## [What is being asked]
Search the records below for the string "middle", and report each line that contains it.

* * * * * * *

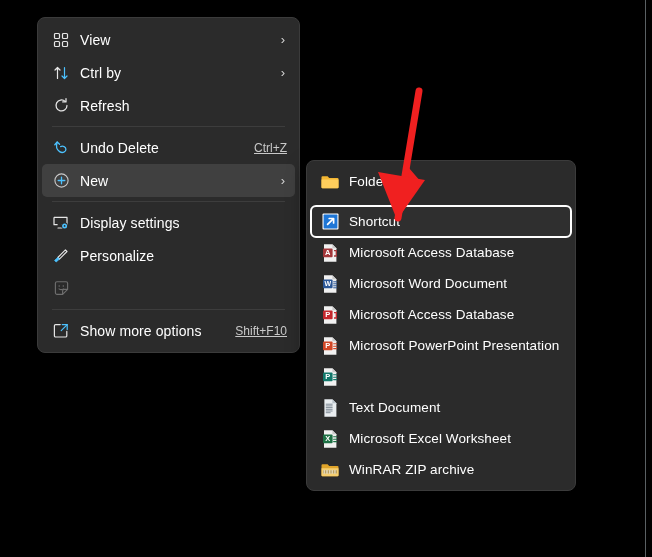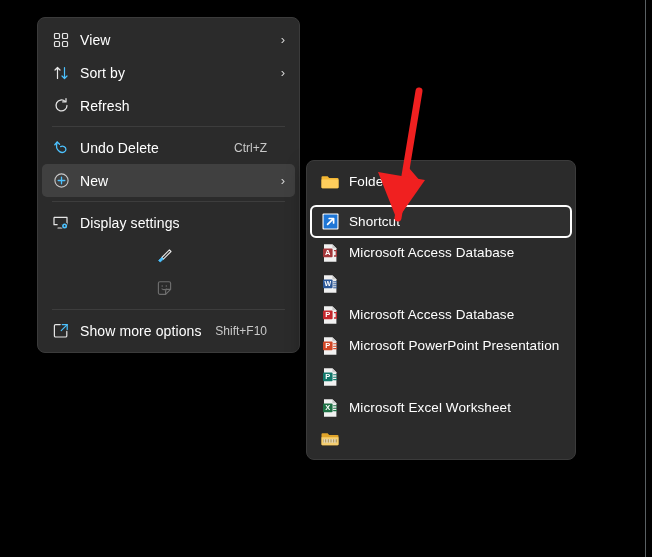--- a/index.html
+++ b/index.html
@@ -46,43 +46,43 @@
   }
 
   .mi {
     position: relative;
     display: flex;
     align-items: center;
     height: 33px;
     padding: 0 8px 0 6px;
     border-radius: 5px;
     box-sizing: border-box;
-    justify-content: center;
   }
   .mi .ic {
     width: 26px;
     min-width: 26px;
     height: 20px;
     display: flex;
     align-items: center;
     justify-content: center;
     margin-right: 6px;
   }
   .mi .lbl {
     flex: 1;
     color: #ffffff;
     font-size: 14px;
     letter-spacing: 0.1px;
     white-space: nowrap;
   }
   .mi .accel {
     color: #c9c9c9;
     font-size: 12px;
-    margin-right: 20px;
+    margin-right: 0;
     white-space: nowrap;
+    text-decoration: underline;
   }
   .mi .chev {
     color: #d4d4d4;
     font-size: 13px;
     width: 12px;
     text-align: right;
     margin-right: 2px;
   }
   .mi.highlight {
     background: #404040;
@@ -170,21 +170,21 @@
     <span class="chev">›</span>
   </div>
 
   <div class="mi">
     <span class="ic">
       <svg width="16" height="16" viewBox="0 0 16 16">
         <path d="M4.5 13.5 V2.5 M4.5 2.5 L2 5 M4.5 2.5 L7 5" fill="none" stroke="#e6e6e6" stroke-width="1.2" stroke-linecap="round" stroke-linejoin="round"></path>
         <path d="M11.5 2.5 V13.5 M11.5 13.5 L9 11 M11.5 13.5 L14 11" fill="none" stroke="#4cc2ff" stroke-width="1.2" stroke-linecap="round" stroke-linejoin="round"></path>
       </svg>
     </span>
-    <span class="lbl">Sort by</span>
+    <span class="lbl">Ctrl by</span>
     <span class="chev">›</span>
   </div>
 
   <div class="mi">
     <span class="ic">
       <svg width="17" height="17" viewBox="0 0 17 17">
         <path d="M14 8.5 A5.5 5.5 0 1 1 12.2 4.4" fill="none" stroke="#e6e6e6" stroke-width="1.25" stroke-linecap="round"></path>
         <path d="M13.0 1.6 L13.0 4.9 L9.7 4.9" fill="none" stroke="#e6e6e6" stroke-width="1.25" stroke-linecap="round" stroke-linejoin="round"></path>
       </svg>
     </span>
@@ -231,20 +231,21 @@
     <span class="lbl">Display settings</span>
   </div>
 
   <div class="mi">
     <span class="ic">
       <svg width="18" height="18" viewBox="0 0 18 18">
         <path d="M14.6 2.3 L7.0 9.9 L8.6 11.5 L16.2 3.9 Z" fill="none" stroke="#e6e6e6" stroke-width="1.1" stroke-linejoin="round" transform="translate(-1.2,0.6)"></path>
         <path d="M5.8 10.5 L7.4 12.1 L4.2 15.0 L2.6 13.4 Z" fill="#4cc2ff" stroke="#4cc2ff" stroke-width="0.8" stroke-linejoin="round"></path>
       </svg>
     </span>
+    <span class="lbl">Personalize</span>
   </div>
 
   <div class="mi disabled">
     <span class="ic">
       <svg width="17" height="17" viewBox="0 0 17 17">
         <path d="M2.4 3.3 a1.6 1.6 0 0 1 1.6-1.6 h9 a1.6 1.6 0 0 1 1.6 1.6 v6.1 l-5 5 h-5.6 a1.6 1.6 0 0 1 -1.6-1.6 Z" fill="none" stroke="#6e6e6e" stroke-width="1.15" stroke-linejoin="round"></path>
         <path d="M14.6 9.4 h-3.4 a1.6 1.6 0 0 0 -1.6 1.6 v3.4" fill="none" stroke="#6e6e6e" stroke-width="1.15" stroke-linejoin="round"></path>
         <circle cx="6.2" cy="6.1" r="0.75" fill="#6e6e6e"></circle>
         <circle cx="10.3" cy="6.1" r="0.75" fill="#6e6e6e"></circle>
         <path d="M6.0 8.8 q2.2 1.6 4.4 0" fill="none" stroke="#6e6e6e" stroke-width="1.05" stroke-linecap="round"></path>
@@ -309,20 +310,21 @@
   <div class="sub-item">
     <span class="ic">
       <svg width="19" height="20" viewBox="0 0 19 20">
         <path d="M3 1.2 h8.4 l4 4 v13.6 h-12.4 Z" fill="#f1f1f1"></path>
         <path d="M11.4 1.2 l4 4 h-4 Z" fill="#c9c9c9"></path>
         <rect x="2" y="5.6" width="9.6" height="8.6" rx="1" fill="#2b5797"></rect>
         <text x="6.8" y="12.4" font-family="Liberation Sans, sans-serif" font-size="7" font-weight="bold" fill="#ffffff" text-anchor="middle">W</text>
         <path d="M12.6 7.8 h3 M12.6 9.8 h3 M12.6 11.8 h3 M12.6 13.8 h3" stroke="#2b5797" stroke-width="1" stroke-linecap="round"></path>
       </svg>
     </span>
+    <span class="lbl">Microsoft Word Document</span>
   </div>
 
   <div class="sub-item">
     <span class="ic">
       <svg width="19" height="20" viewBox="0 0 19 20">
         <path d="M3 1.2 h8.4 l4 4 v13.6 h-12.4 Z" fill="#f1f1f1"></path>
         <path d="M11.4 1.2 l4 4 h-4 Z" fill="#c9c9c9"></path>
         <rect x="2" y="5.6" width="9.6" height="8.6" rx="1" fill="#c5272d"></rect>
         <text x="6.8" y="12.4" font-family="Liberation Sans, sans-serif" font-size="7.5" font-weight="bold" fill="#ffffff" text-anchor="middle">P</text>
         <path d="M13 7.6 h2.3 v5.4 h-2.3" fill="none" stroke="#c5272d" stroke-width="1.3"></path>
@@ -350,20 +352,30 @@
         <path d="M3 1.2 h8.4 l4 4 v13.6 h-12.4 Z" fill="#f1f1f1"></path>
         <path d="M11.4 1.2 l4 4 h-4 Z" fill="#c9c9c9"></path>
         <rect x="2" y="5.6" width="9.6" height="8.6" rx="1" fill="#11786b"></rect>
         <text x="6.8" y="12.4" font-family="Liberation Sans, sans-serif" font-size="7.5" font-weight="bold" fill="#ffffff" text-anchor="middle">P</text>
         <path d="M12.6 7.8 h3 M12.6 10.2 h3 M12.6 12.6 h3" stroke="#11786b" stroke-width="1.1" stroke-linecap="round"></path>
       </svg>
     </span>
   </div>
 
 
+  <div class="sub-item">
+    <span class="ic">
+      <svg width="19" height="20" viewBox="0 0 19 20">
+        <path d="M3.4 1.2 h8 l4 4 v13.6 h-12 Z" fill="#e9edf0"></path>
+        <path d="M11.4 1.2 l4 4 h-4 Z" fill="#b9c3ca"></path>
+        <path d="M5.2 6.2 h6 M5.2 7.9 h6 M5.2 9.6 h6 M5.2 11.3 h6 M5.2 13.0 h6 M5.2 14.7 h4" stroke="#7b8792" stroke-width="0.95" stroke-linecap="round"></path>
+      </svg>
+    </span>
+    <span class="lbl">Text Document</span>
+  </div>
 
   <div class="sub-item">
     <span class="ic">
       <svg width="19" height="20" viewBox="0 0 19 20">
         <path d="M3 1.2 h8.4 l4 4 v13.6 h-12.4 Z" fill="#f1f1f1"></path>
         <path d="M11.4 1.2 l4 4 h-4 Z" fill="#c9c9c9"></path>
         <rect x="2" y="5.6" width="9.6" height="8.6" rx="1" fill="#1e7145"></rect>
         <text x="6.8" y="12.4" font-family="Liberation Sans, sans-serif" font-size="7.5" font-weight="bold" fill="#ffffff" text-anchor="middle">X</text>
         <path d="M12.6 7.8 h3 M12.6 10.2 h3 M12.6 12.6 h3" stroke="#1e7145" stroke-width="1.1" stroke-linecap="round"></path>
       </svg>
@@ -373,20 +385,21 @@
 
   <div class="sub-item">
     <span class="ic">
       <svg width="20" height="18" viewBox="0 0 20 18">
         <path d="M1.5 4.2 a1 1 0 0 1 1-1 h5.1 l1.6 1.9 h8.3 a1 1 0 0 1 1 1 v8.2 a1 1 0 0 1 -1 1 h-15 a1 1 0 0 1 -1 -1 Z" fill="#e0a42a"></path>
         <path d="M1.5 7.3 h17 v6.9 a1 1 0 0 1 -1 1 h-15 a1 1 0 0 1 -1 -1 Z" fill="#f6cf70"></path>
         <rect x="3" y="9.2" width="14" height="3.4" fill="#ffffff"></rect>
         <path d="M3.8 9.2 v3.4 M5.4 9.2 v3.4 M7.0 9.2 v3.4 M8.6 9.2 v3.4 M10.2 9.2 v3.4 M11.8 9.2 v3.4 M13.4 9.2 v3.4 M15.0 9.2 v3.4 M16.4 9.2 v3.4" stroke="#a07a1c" stroke-width="0.8"></path>
       </svg>
     </span>
+    <span class="lbl">WinRAR ZIP archive</span>
   </div>
 
 </div>
 
 <div class="arrow-layer">
   <svg width="652" height="557" viewBox="0 0 652 557">
     <path d="M419 90 L409 168 L421 182 L400 216 L396 181 L404 176 Z" fill="#f02020"></path>
     <path d="M419 91 L398 218" stroke="#f02020" stroke-width="7" stroke-linecap="round"></path>
     <path d="M397 220 L378 172 L425 180 Z" fill="#f02020"></path>
   </svg>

* * * * * * *

## [Result of the task]
         <text x="6.8" y="12.4" font-family="Liberation Sans, sans-serif" font-size="7" font-weight="bold" fill="#ffffff" text-anchor="middle">W</text>
         <text x="6.8" y="12.4" font-family="Liberation Sans, sans-serif" font-size="7.5" font-weight="bold" fill="#ffffff" text-anchor="middle">P</text>
         <text x="6.8" y="12.4" font-family="Liberation Sans, sans-serif" font-size="7.5" font-weight="bold" fill="#ffffff" text-anchor="middle">P</text>
         <text x="6.8" y="12.4" font-family="Liberation Sans, sans-serif" font-size="7.5" font-weight="bold" fill="#ffffff" text-anchor="middle">X</text>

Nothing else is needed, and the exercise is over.